Because Mr. Johnson’s wagon is an early 1951 the knobs on the dashboard are from the 1950 Ford parts bin. The steering wheel is 1951 vintage, although the dashboard itself was designed for a 1949 Ford and is wood-grained.
Even though 1951 was the first year Ford incorporated the starter and ignition switch, Mr. Johnson’s wagon still operates with a starter button on the 1949-style dashboard.
The spare tire on the tailgate is shrouded in metal. A taillight on either side of the spare is hinged so that, regardless of the tailgate position, the taillights shine toward the rear.
On the inside of the tailgate is linoleum flooring to match the original, almost. Mr. Johnson recollects the original linoleum was grooved, but since it isn’t available anymore, he’ll have to be happy with the plain, smooth version.

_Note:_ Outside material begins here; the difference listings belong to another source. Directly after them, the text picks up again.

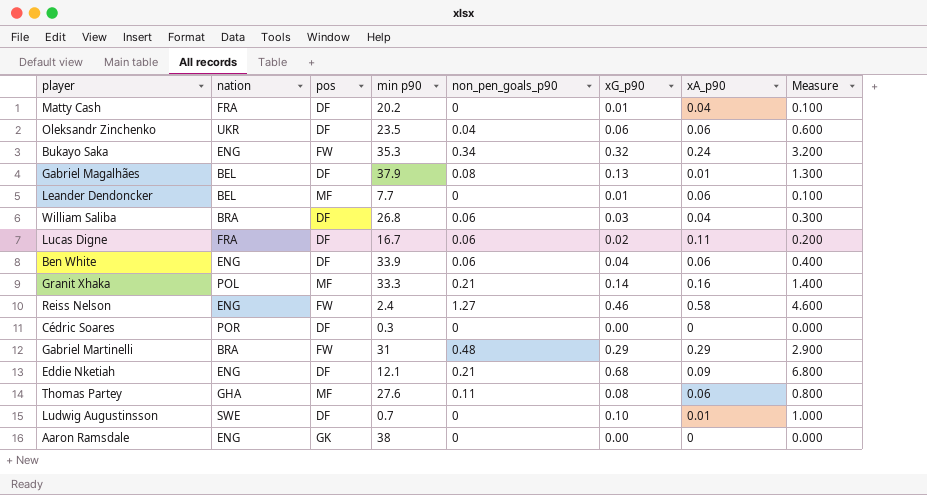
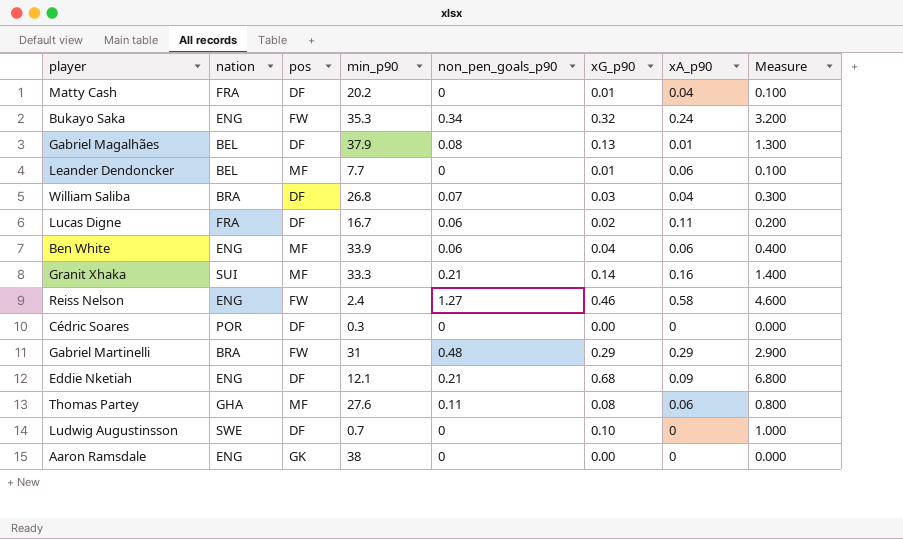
column name: min p90 -> min_p90
row Oleksandr Zinchenko: UKR | DF | 23.5 | 0.04 | 0.06 | 0.06 | 0.600 -> none
William Saliba | non_pen_goals_p90: 0.06 -> 0.07
Ben White | pos: DF -> MF
Granit Xhaka | nation: POL -> SUI
Ludwig Augustinsson | xA_p90: 0.01 -> 0

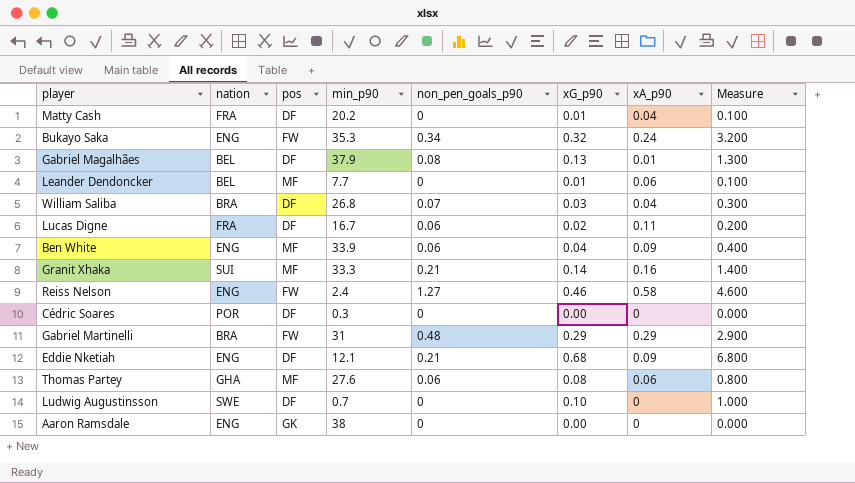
Ben White | xA_p90: 0.06 -> 0.09
Thomas Partey | non_pen_goals_p90: 0.11 -> 0.06

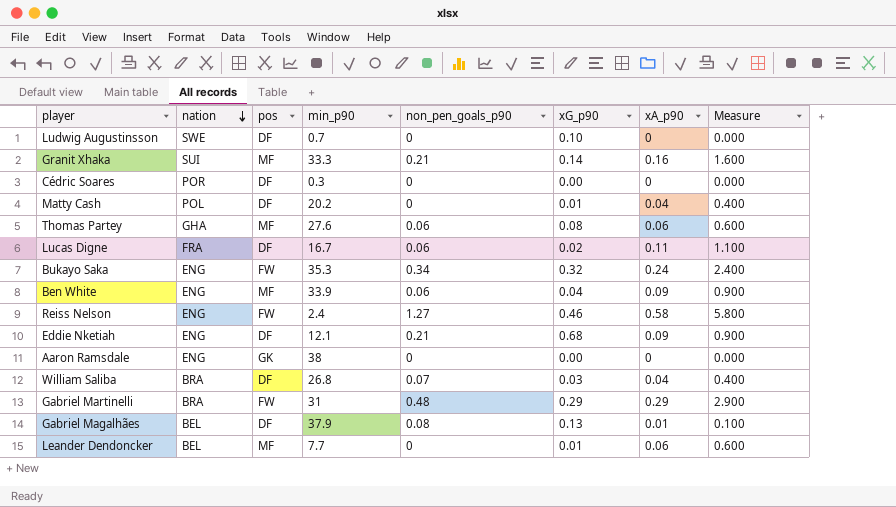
row order: none -> nation descending
column Measure | formula: [xG_p90] * 10 -> [xA_p90] * 10
Matty Cash | nation: FRA -> POL

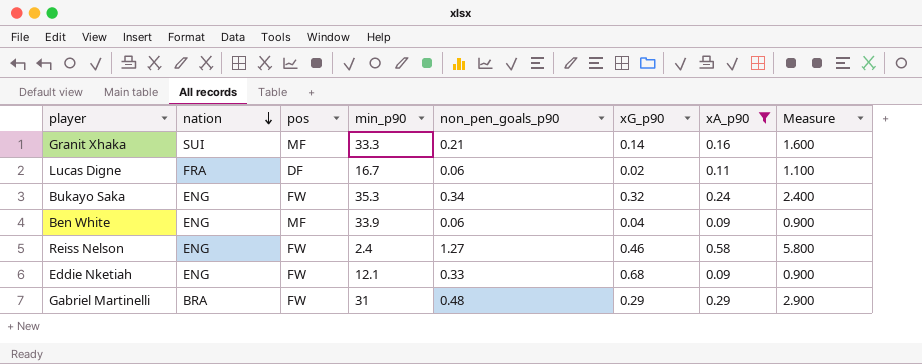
filter: none -> xA_p90 >= 0.09
Eddie Nketiah | pos: DF -> FW
Eddie Nketiah | non_pen_goals_p90: 0.21 -> 0.33

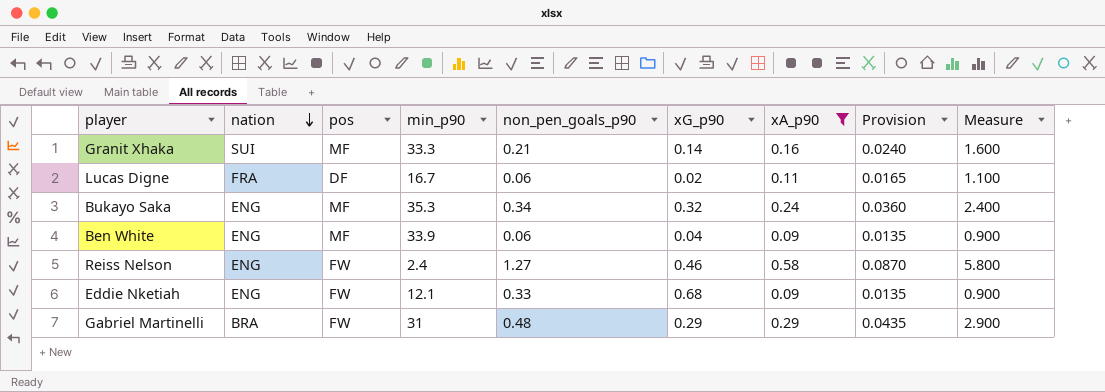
column Provision | formula: none -> [xA_p90] * 0.15
Bukayo Saka | pos: FW -> MF

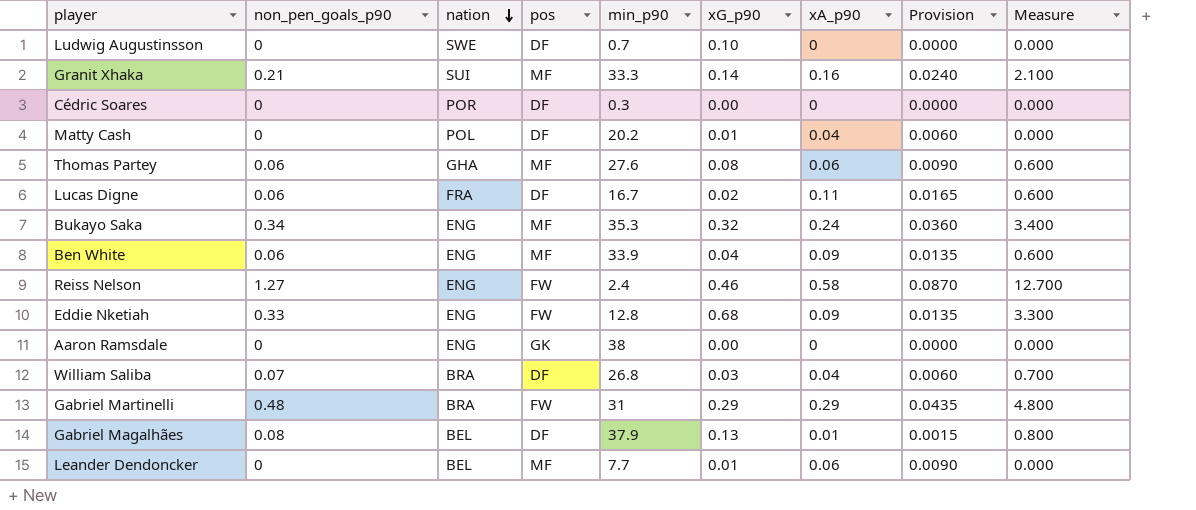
filter: xA_p90 >= 0.09 -> none
column non_pen_goals_p90 | position: 5 -> 2
column Measure | formula: [xA_p90] * 10 -> [non_pen_goals_p90] * 10
Eddie Nketiah | min_p90: 12.1 -> 12.8

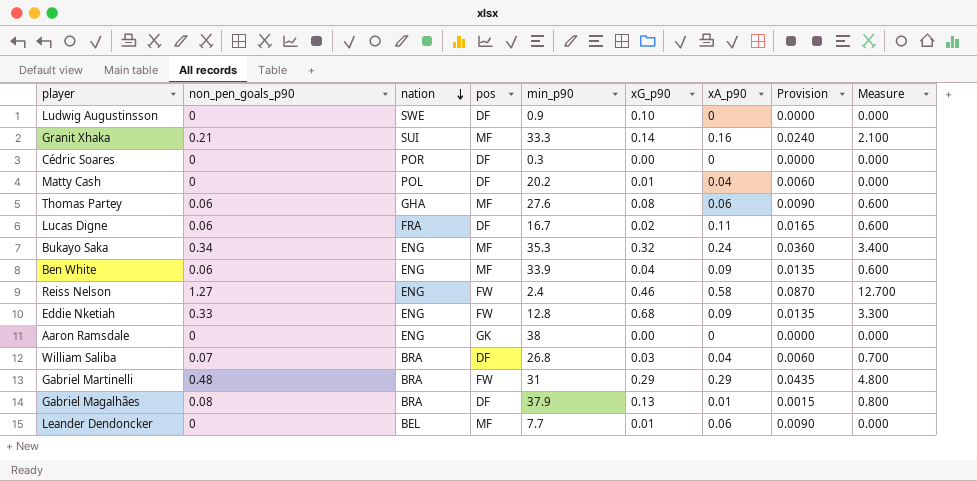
Ludwig Augustinsson | min_p90: 0.7 -> 0.9
Gabriel Magalhães | nation: BEL -> BRA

The Ford was well-equipped when new with:
Dual backup lights.
White sidewall tires.
Mr. Johnson has since added a sun visor and fender skirts.
The liftgate features a split two-piece rear window. The gravel pan is cleverly designed with a dip in the middle to accommodate the spare tire when the tailgate is lowered.
With the tailgate lowered the boards clipped to the back of the third seat are visible. They are to fill the gap between the second and third seat when they are lowered to form a flat floor.
The upholstery on the two rear seats is original. The front seat has been reupholstered in a matching fabric.
After a half century the Ford wagon just now has 73,000 miles on the odometer, and Mr. Johnson reports the second engine has only 5,000 miles.
Now that it has been restored, the last of the real wood wagons should be ready for another 50 years.